Each record that follows is to be duplicated exactly, though its pictures are not.

--- Task data Enclosed Below ---

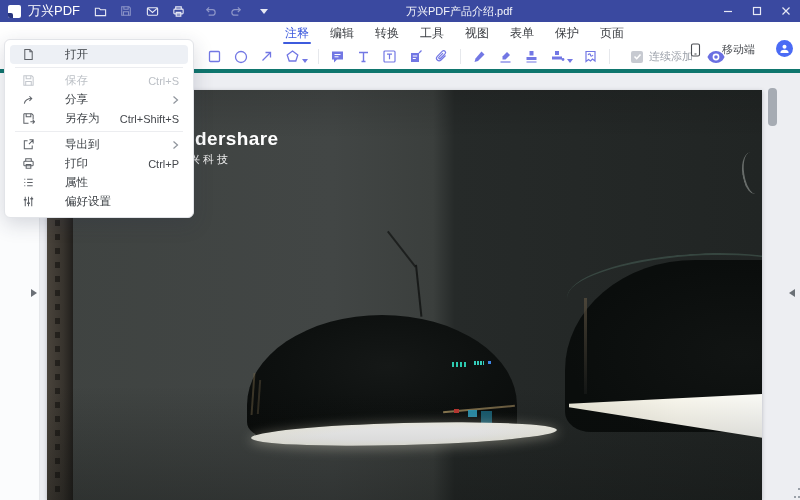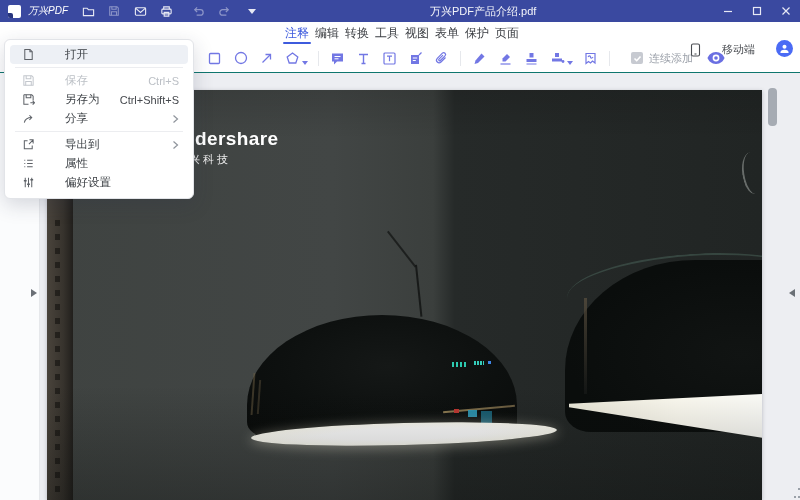"万兴PDF" .app-name { font-size: 10px -> 13px; font-style: italic -> none }
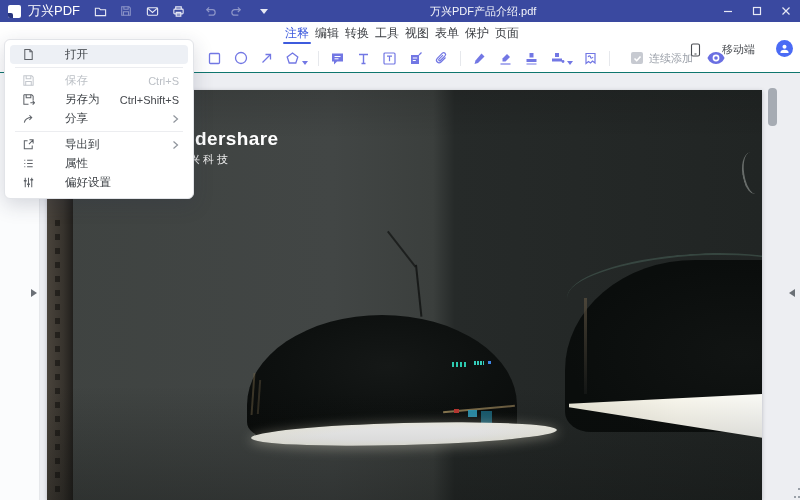"万兴PDF产品介绍.pdf" .doc-title { margin-left: 24px -> none }
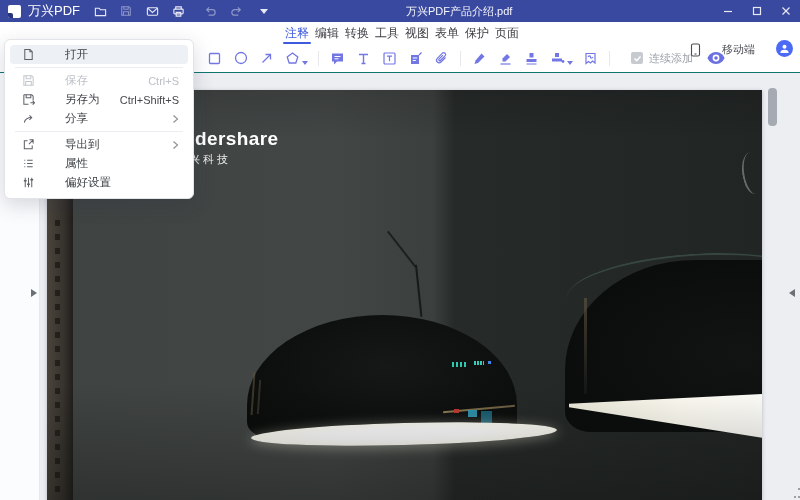"注释" .tabs { gap: 2px -> 17px }
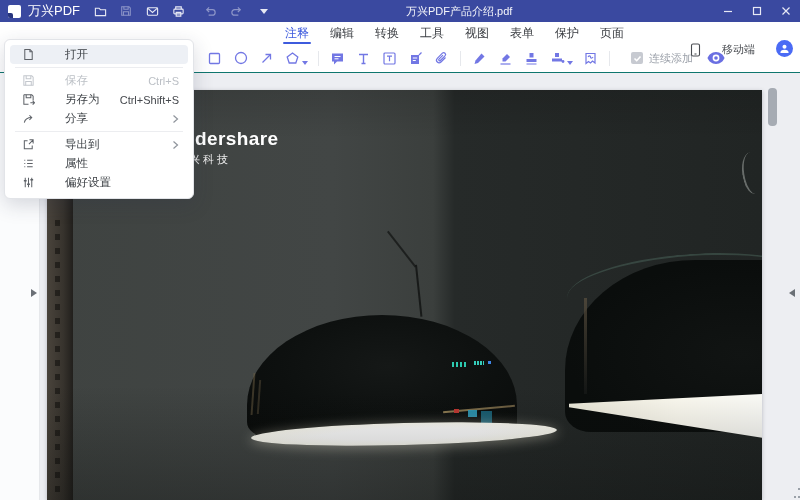"连续添加" .toolbar { border-bottom: 1px solid #0f766e -> 4px solid #0f766e }
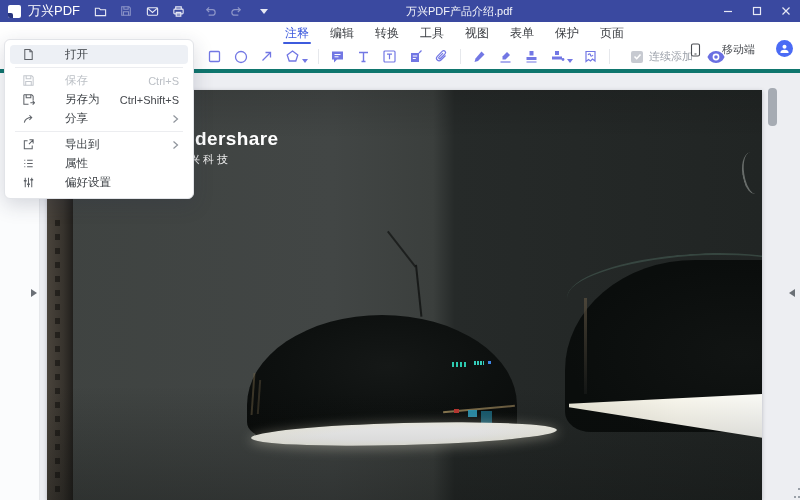"另存为" div.mi { order: before "分享" -> after "分享" }
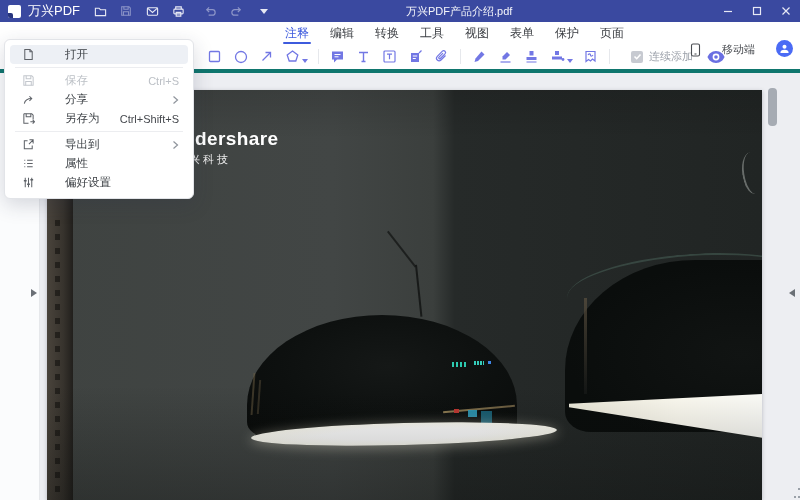"打印" div.mi { html: none -> <div> <span> <svg> <path></path> <rect></rect> <path></path> </svg> </span> <span>打印</span> <span>Ctrl+P</span> </div> }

--- End of Enclosed Task data ---

## Answer to this task
"万兴PDF" .app-name { font-size: 10px -> 13px; font-style: italic -> none }
"万兴PDF产品介绍.pdf" .doc-title { margin-left: 24px -> none }
"注释" .tabs { gap: 2px -> 17px }
"连续添加" .toolbar { border-bottom: 1px solid #0f766e -> 4px solid #0f766e }
"另存为" div.mi { order: before "分享" -> after "分享" }
"打印" div.mi { html: none -> <div> <span> <svg> <path></path> <rect></rect> <path></path> </svg> </span> <span>打印</span> <span>Ctrl+P</span> </div> }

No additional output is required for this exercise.